• _Given records_:
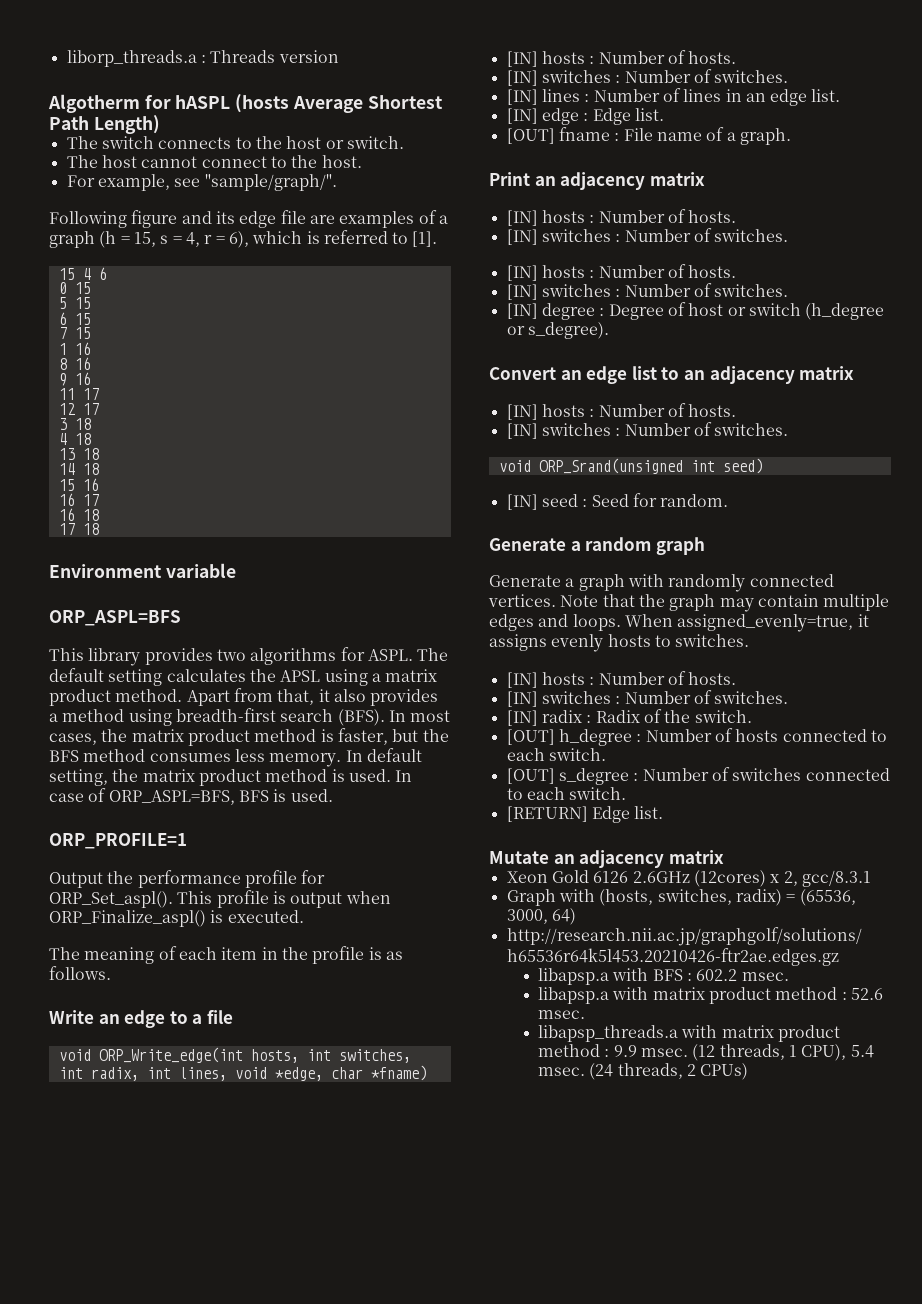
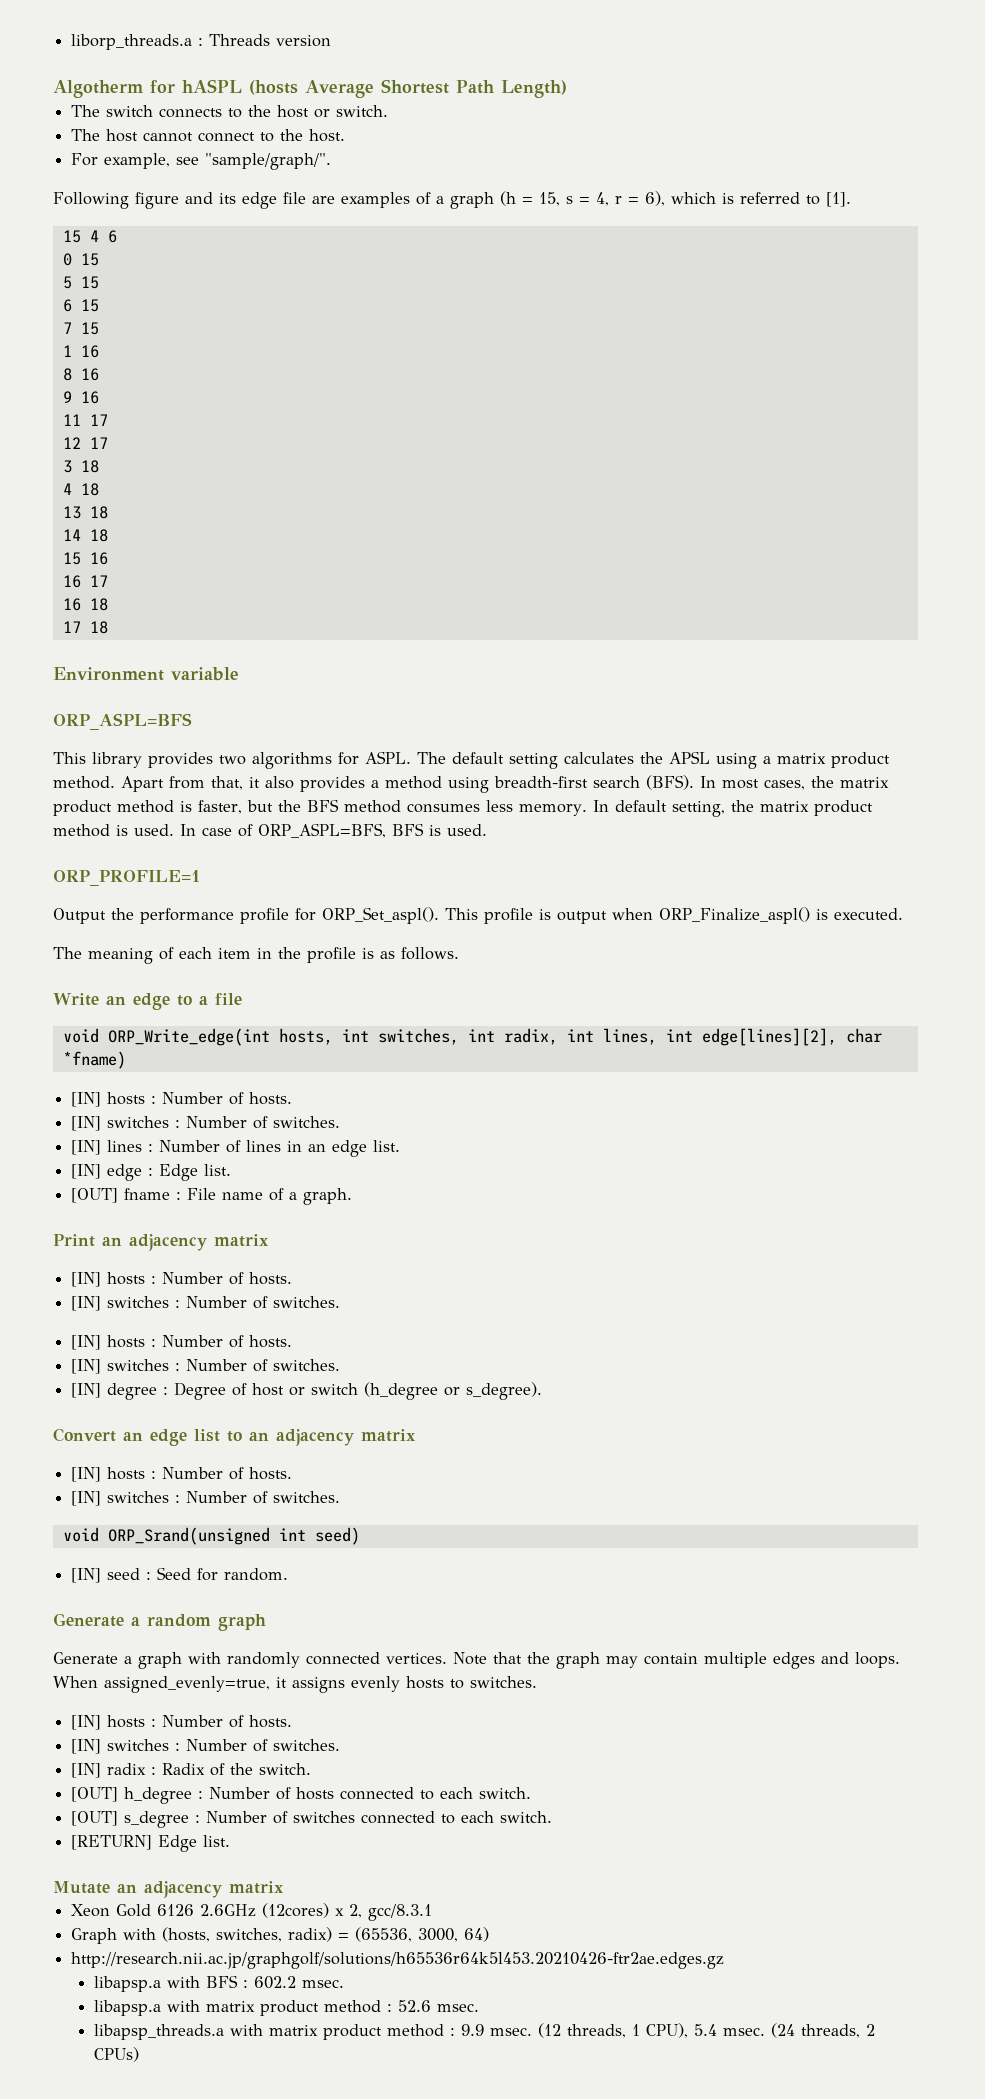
[234,1067,323,1081] void *edge, -> [665,1028,837,1046] int edge[lines][2],

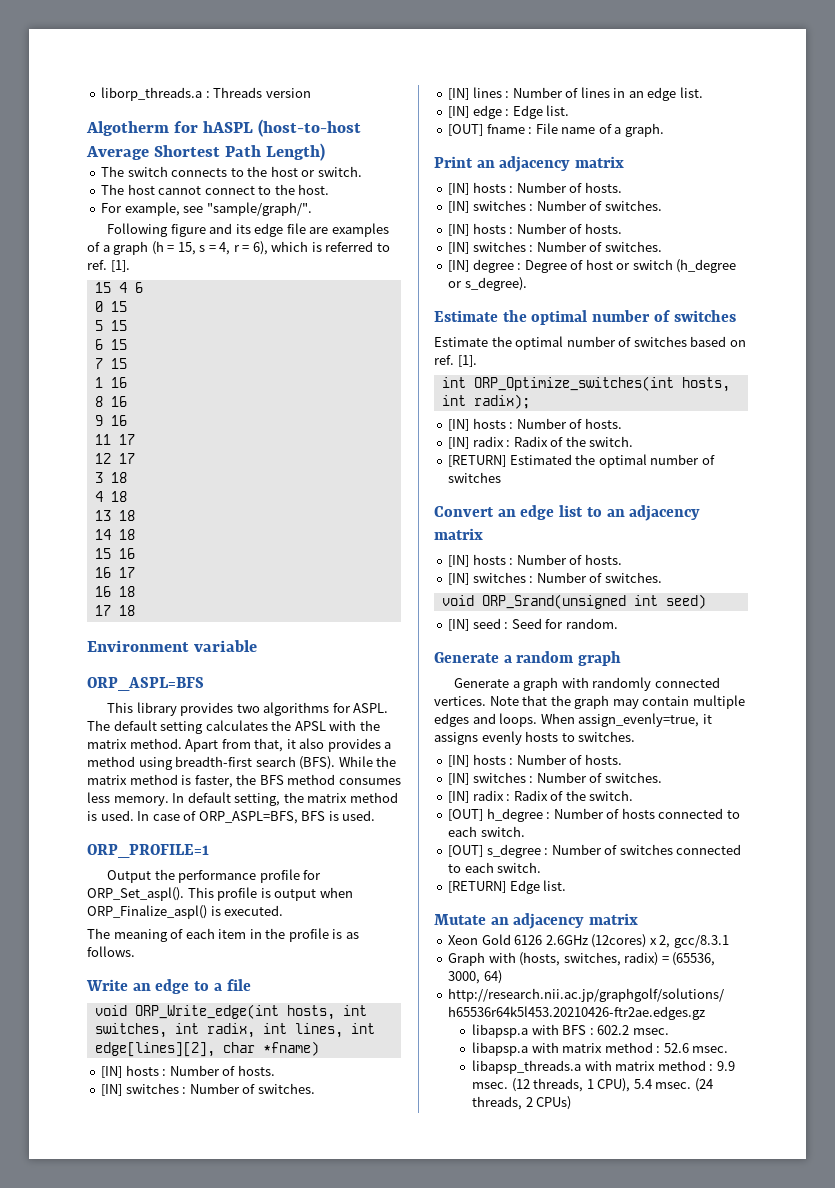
[249,80,298,95] (hosts -> [257,119,361,137] (host-to-host
(820, 200) none -> [87,260,107,270] ref.
[716,752,890,769] using a matrix product -> [329,720,380,731] [87,739,127,749] with the matrix
[700,776,889,790] [53,800,112,816] In most cases, the matrix product -> [338,756,397,767] [87,775,127,785] While the matrix
[247,800,273,812] but -> (233, 781) none
[813,800,873,816] product -> (348, 798) none
(543, 1391) none -> [434,310,736,325] [434,336,746,350] [434,355,477,367] [441,376,730,392] [441,394,530,409] [448,418,622,431] [448,436,634,449] [448,454,715,468] [448,472,502,483] // Estimate the optimal number of switches // Estimate the optimal number of switches based on ref. [1]. // int ORP_Optimize_switches(int hosts, int radix); // [IN] hosts : Number of hosts. // [IN] radix : Radix of the switch. // [RETURN] Estimated the optimal number of switches
[104,1676,270,1693] assigned_evenly=true, -> [578,713,700,727] assign_evenly=true,
[259,2000,319,2016] product -> (603, 1048) none
[322,2024,382,2040] product -> (656, 1066) none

• _Problem to work on_: Each line from the one containing "(820, 200) none -> [87,260,107,270] ref." to the end of the listing above must be printed exactly, and no other line may appear.

• _Solved exercise_:
(820, 200) none -> [87,260,107,270] ref.
[716,752,890,769] using a matrix product -> [329,720,380,731] [87,739,127,749] with the matrix
[700,776,889,790] [53,800,112,816] In most cases, the matrix product -> [338,756,397,767] [87,775,127,785] While the matrix
[247,800,273,812] but -> (233, 781) none
[813,800,873,816] product -> (348, 798) none
(543, 1391) none -> [434,310,736,325] [434,336,746,350] [434,355,477,367] [441,376,730,392] [441,394,530,409] [448,418,622,431] [448,436,634,449] [448,454,715,468] [448,472,502,483] // Estimate the optimal number of switches // Estimate the optimal number of switches based on ref. [1]. // int ORP_Optimize_switches(int hosts, int radix); // [IN] hosts : Number of hosts. // [IN] radix : Radix of the switch. // [RETURN] Estimated the optimal number of switches
[104,1676,270,1693] assigned_evenly=true, -> [578,713,700,727] assign_evenly=true,
[259,2000,319,2016] product -> (603, 1048) none
[322,2024,382,2040] product -> (656, 1066) none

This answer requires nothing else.